[TR] Overheatng

Skip Gurnee skip47 at gbis.com
Fri Aug 24 16:48:42 MDT 2012


One possibility that I've encountered is a misalignment of the two pulleys, 
like the alternator is cocked to one side, or in a different plane.  You 
should be able to see it from the side.  I like George's solutions, and I'm 
sure others will come up with more.  I've had crank bearings go bad; they 
didn't squeal, and began to knock pretty quick.  I doubt that's the problem, 
especially with the sound disappearing with cold water on the alternator.
Skip Gurnee  64 TR4, 65 TR4A
Nevada

-----Original Message----- 
From: terryrs at comcast.net
Sent: Friday, August 24, 2012 2:41 PM
To: Triumphs
Subject: [TR] Overheatng

History.  Have about three thousand miles on the engine rebuild.  When I 
started it the first time, there was intense squealing for a few seconds 
that then went way.  I figured it for a dry water pump.

Squealing has returned.  Sounds for all the world like a fan belt issue or a 
bad bearing on either the water pump or alternator.  Tried the stethoscope, 
couldn't isolate, so swapped out the water pump.  Squeal persisted. 
Stethoscoped the alternator again, couldn't isolate, but then accidently 
dropped cold water on the alternator and the sound stopped abruptly.  What 
was THAT all about??

So, bought a new GM alternator, adapted it to fit, put the old wide-belt 
pulley on it, and reinstalled.  Same squeal as before.

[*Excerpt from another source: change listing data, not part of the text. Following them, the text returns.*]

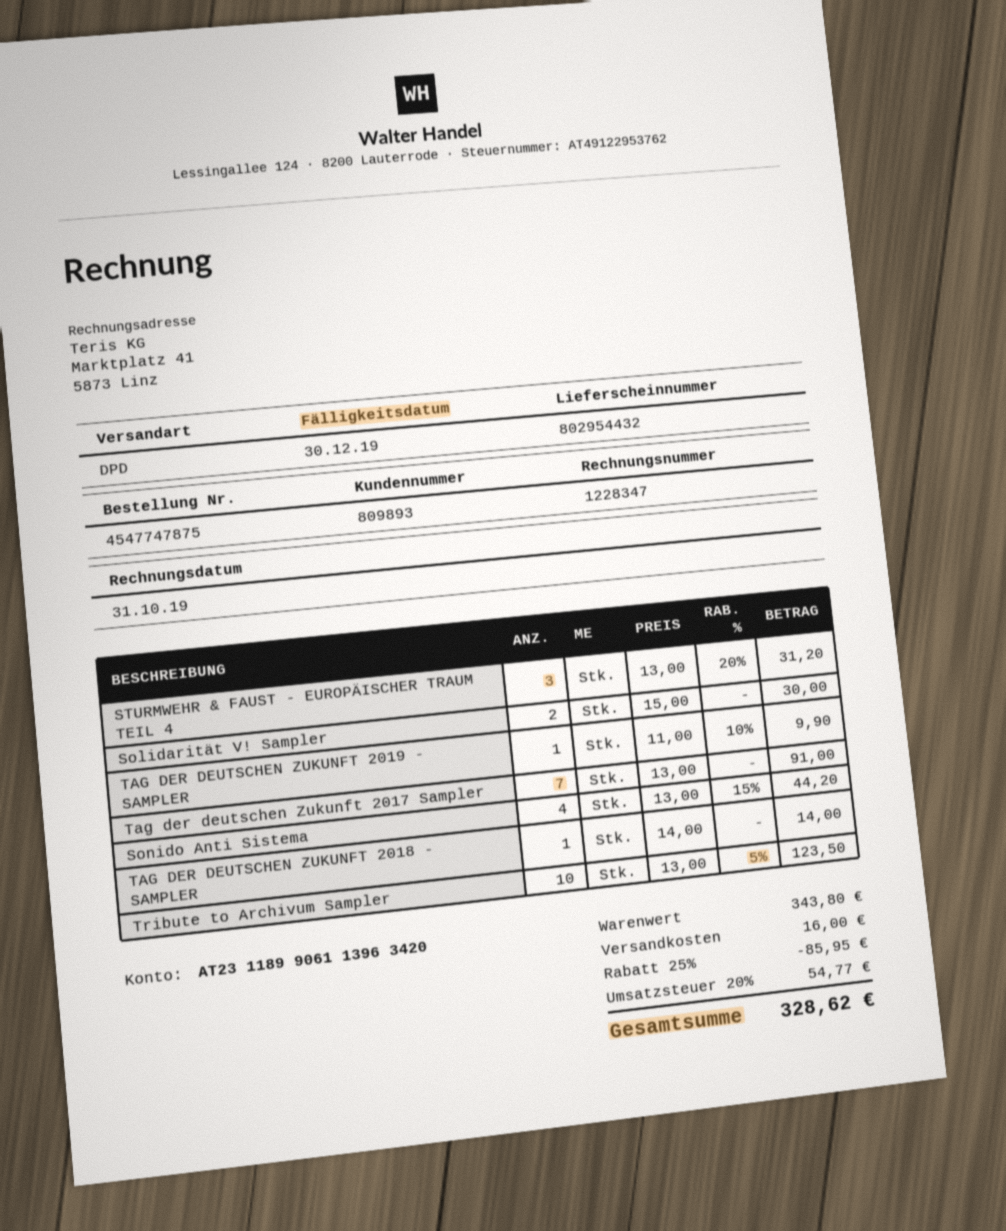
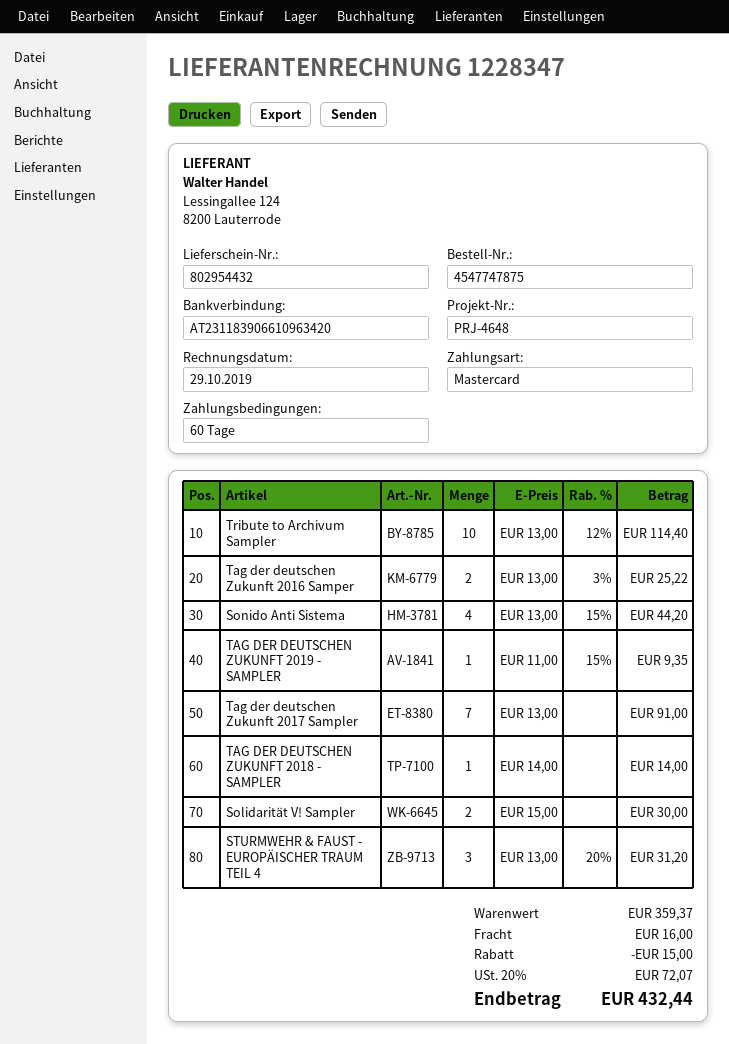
invoice date: 2019-10-31 -> 2019-10-29
bank account: AT231189906113963420 -> AT231183906610963420
TAG DER DEUTSCHEN ZUKUNFT 2019 - SAMPLER: 1 x 11.00 - 10% = 9.90 -> 1 x 11.00 - 15% = 9.35
Tribute to Archivum Sampler: 10 x 13.00 - 5% = 123.50 -> 10 x 13.00 - 12% = 114.40
Tag der deutschen Zukunft 2016 Samper: none -> 2 x 13.00 - 3% = 25.22
subtotal: 343.80 -> 359.37
discount: 85.95 -> 15.00
tax: 20% = 54.77 -> 20% = 72.07
total: 328.62 -> 432.44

But in the past week, the engine is overheating at idle and in hot weather. 
I'm running the belt looser than I usually do, but watching the action, the 
pulleys all seem to be turning, but am wondering if they're not going as 
fast as they should and the squealing is slippage?

Will try belt dressing to see if that changes anything.

Question:  If I was spinning a crank bearing, either main or rod, it would 
make much different noises than a belt squeal, right?